We weren’t able to have actual live awards this year (the awards announcement was done via facebook live and our release was sent out to the media– thanks to the Daily Observer, 268today, Antiguanewsroom, and anyone else who ran it). We do have pictures, though, ‘thanks’ to our drawn out post-awards season of trying to connect winners with their prizes. An unexpected side-benefit of having to do so much communication virtually is the patrons, parents, and participants who’ve stopped to look back and share their thoughts and pictures. We appreciate it and are delighted to share with you…

This picture from long time patron Frank B. Armstrong’s rep, presenting main prize winner (tied) Andre J. P. Warner (author of A Bright Future for Tomorrow) with his $500 cheque from the company, while both modelling good mask etiquette (in light of the global pandemic that forced a change in our usual award protocols as it has in facial wear, personal space, and hygiene all over the country and the world – remember to keep #socialdistancing and #besafe).

This picture of Andre who tied with 11 year old Cheyanne Darroux (author of Tom, the Ninja Crab) for the main prize – their names will be on the Alstyne Allen Memorial Challenge Plaque (pictured) and also won the 18 to 35 and Imagine an Future/Climate Change prize was sent to us by the Best of Books, our usual awards host, plaque sponsor, and longtime patron, which contributed a selection of books to each 2020 finalist. Andre’s book haul also includes local authors‘ Brenda Lee Browne’s London Rocks and Just Write journal and Joanne C. Hillhouse’s Musical Youth (hard cover edition), and US$250 worth of books sponsored by Sean Lyons (a NYC-based recent tourist who contributed US$500 worth of books which was divided between the two main prize winners). Winners’ choice.

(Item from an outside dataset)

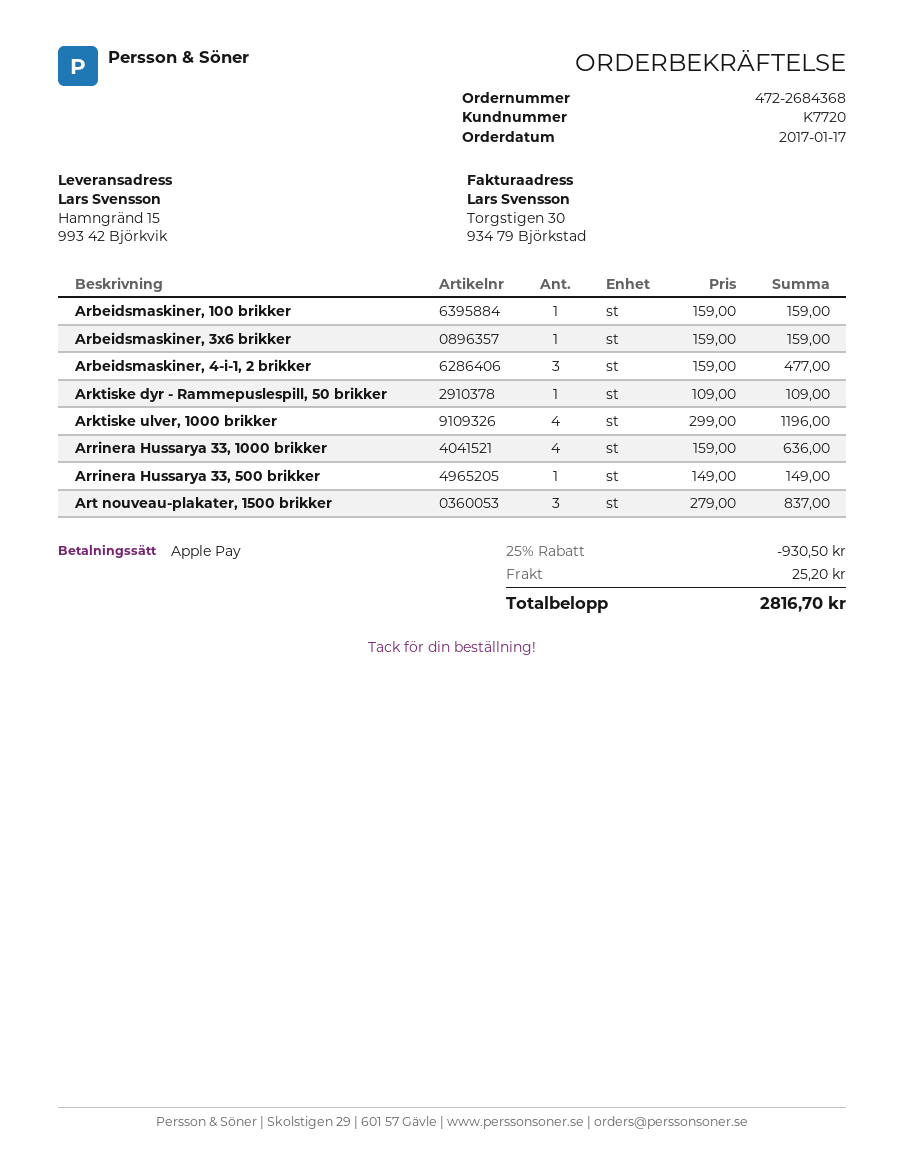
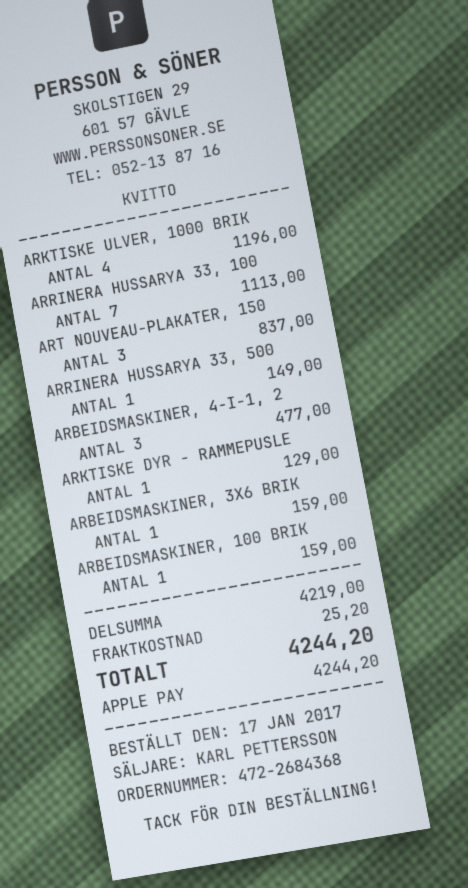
Arktiske dyr - Rammepuslespill, 50 brikker: 1 for 109.00 -> 1 for 129.00
Arrinera Hussarya 33, 1000 brikker: 4 for 636.00 -> 7 for 1113.00
discount: 25% = 930.50 -> none
total: 2816.70 -> 4244.20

This image of 13 to 17 winner D’Chaiya Emmanuel (author of Two Worlds Collide) is also from Best of Books, where she picked up her books contributed by the bookstore, her gifts from Juneth Webson (who contributed gift packages which were shared among several winners and the $500 which went toward Andre’s climate change prize), cash from Lawrence Jardine (who contributed $500 which was divided among the 13 to 17s), $200 from D. Gisele Isaac, a free eye exam from Paradise Vision Center, and an external hard drive from the Cushion Club (which also sent us an image of their gift wrapped prize).

Zaniah Pigott (author of A Mermaid), who was 3rd 7 to 12 and received books from Best of Books, Cindy’s Bookstore (as did all winners 7 to 12), and copies of Musical Youth and With Grace (both paperback) from Joanne C. Hillhouse.

Congrats to them all. You can read their stories and all winning stories through the years, here. Thanks to the ones who dropped us a line. Such as…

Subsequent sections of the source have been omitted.